Information provided below:
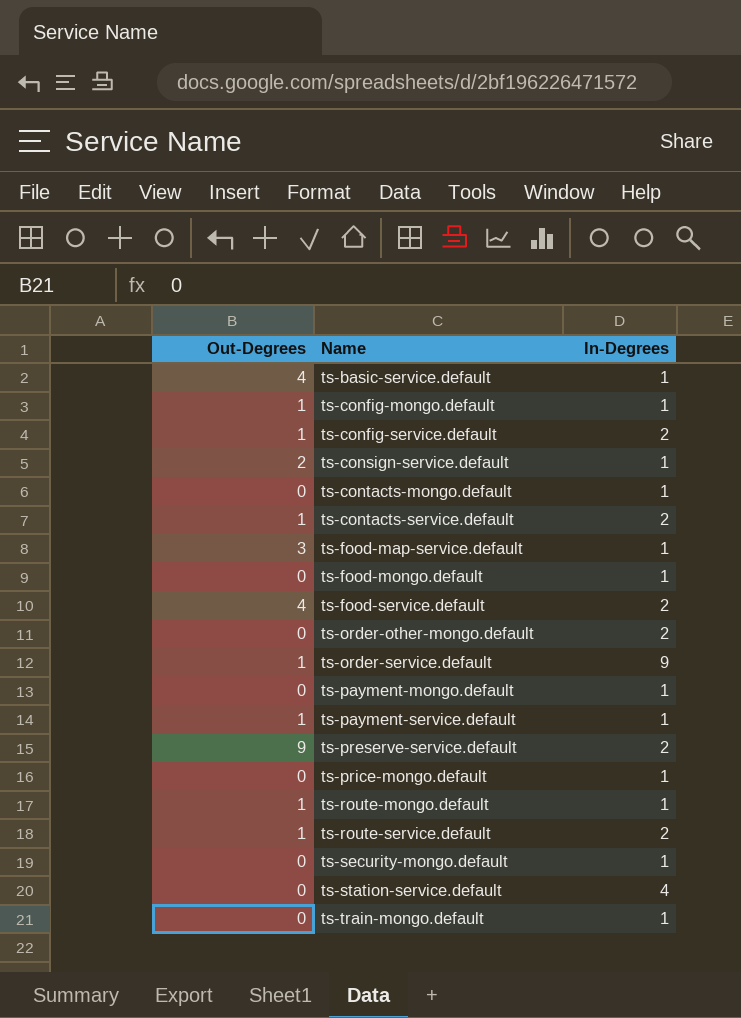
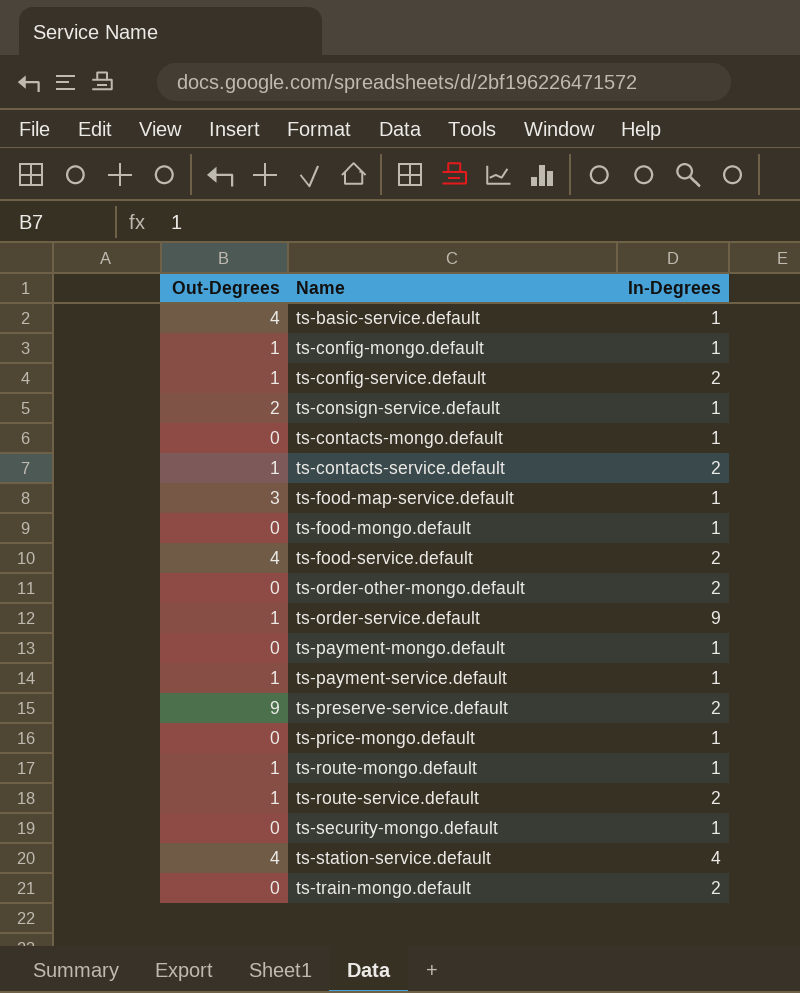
ts-station-service.default | Out-Degrees: 0 -> 4
ts-train-mongo.default | In-Degrees: 1 -> 2

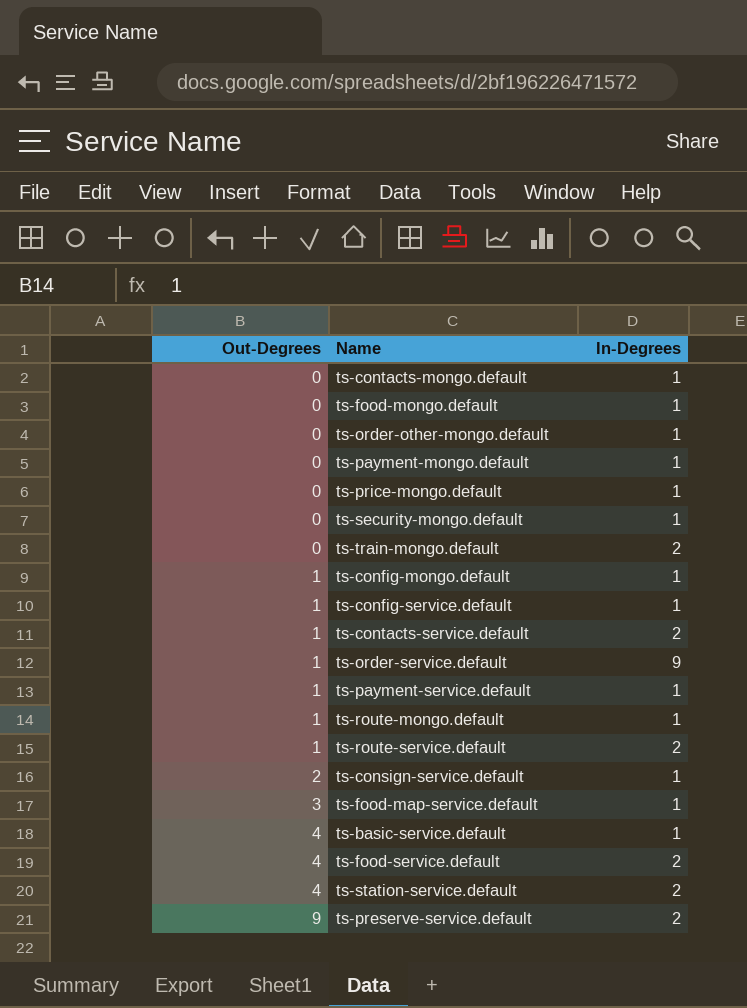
row order: Name ascending -> Out-Degrees ascending
ts-order-other-mongo.default | In-Degrees: 2 -> 1
ts-config-service.default | In-Degrees: 2 -> 1
ts-station-service.default | In-Degrees: 4 -> 2

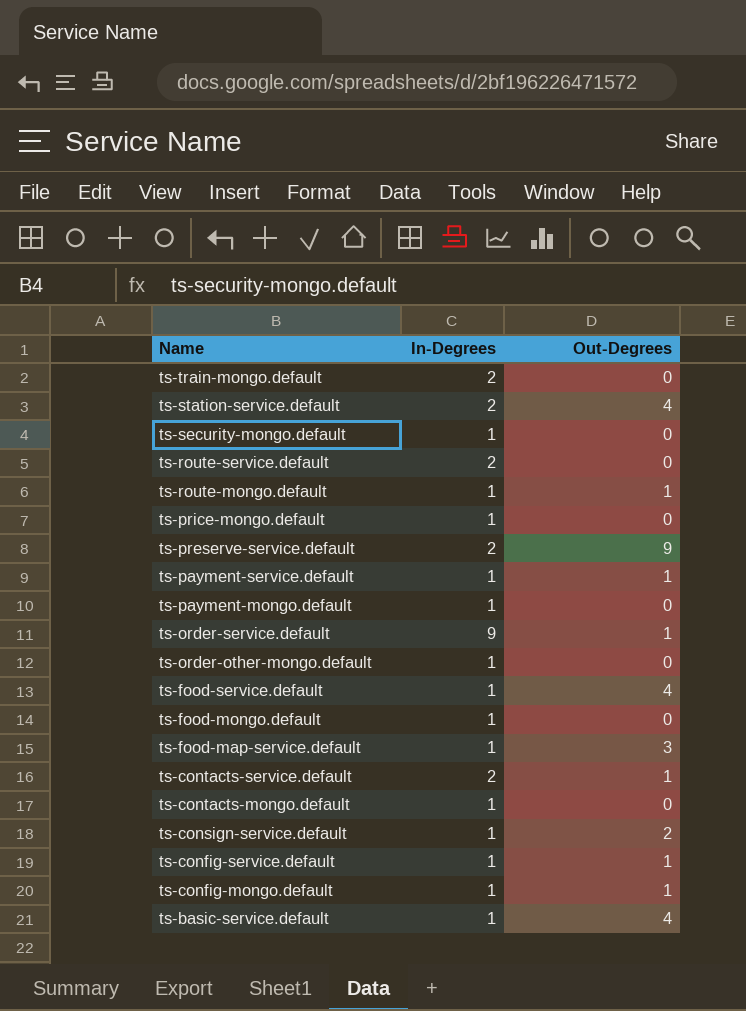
row order: Out-Degrees ascending -> Name descending
column Out-Degrees | position: 1 -> 3
ts-route-service.default | Out-Degrees: 1 -> 0
ts-food-service.default | In-Degrees: 2 -> 1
End of Information provided.
## [Exercise aim]
Please print the data above once more, exactly as it appears, with no pictures.

## [Your response]
ts-station-service.default | Out-Degrees: 0 -> 4
ts-train-mongo.default | In-Degrees: 1 -> 2

row order: Name ascending -> Out-Degrees ascending
ts-order-other-mongo.default | In-Degrees: 2 -> 1
ts-config-service.default | In-Degrees: 2 -> 1
ts-station-service.default | In-Degrees: 4 -> 2

row order: Out-Degrees ascending -> Name descending
column Out-Degrees | position: 1 -> 3
ts-route-service.default | Out-Degrees: 1 -> 0
ts-food-service.default | In-Degrees: 2 -> 1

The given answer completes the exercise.